**Action item:** Scan the data. Collect each line that contains the word "size".

**Exercise inputs:**
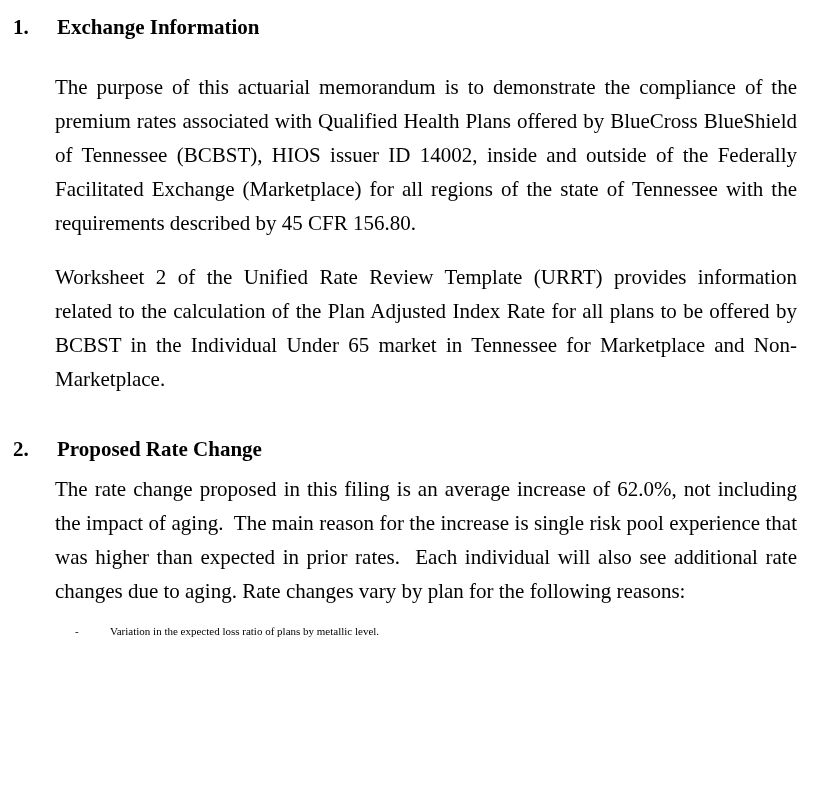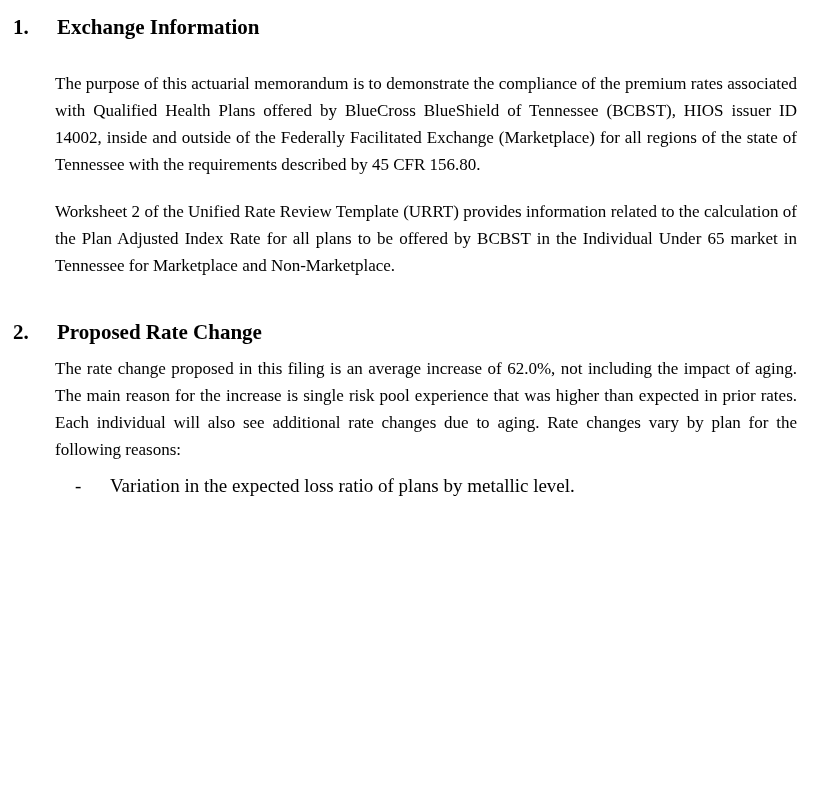--- a/index.html
+++ b/index.html
@@ -32,8 +32,8 @@
   }
   .para {
     margin: 30px 0 0 42px;
-    font-size: 17px;
-    line-height: 27px;
+    font-size: 21px;
+    line-height: 34px;
     text-align: justify;
     white-space: pre-wrap;
   }

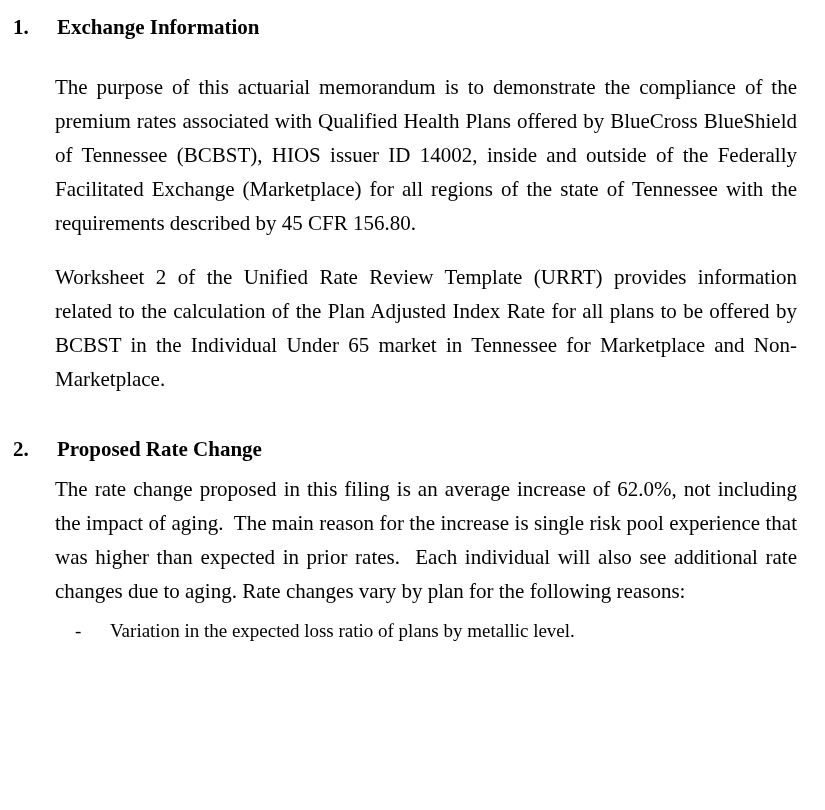--- a/index.html
+++ b/index.html
@@ -50,7 +50,7 @@
     margin: 0 0 0 62px;
     padding-left: 35px;
     text-indent: -35px;
-    font-size: 19px;
+    font-size: 11px;
     line-height: 34px;
     text-align: justify;
   }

**Output of the exercise:**
-    font-size: 17px;
+    font-size: 21px;
-    font-size: 19px;
+    font-size: 11px;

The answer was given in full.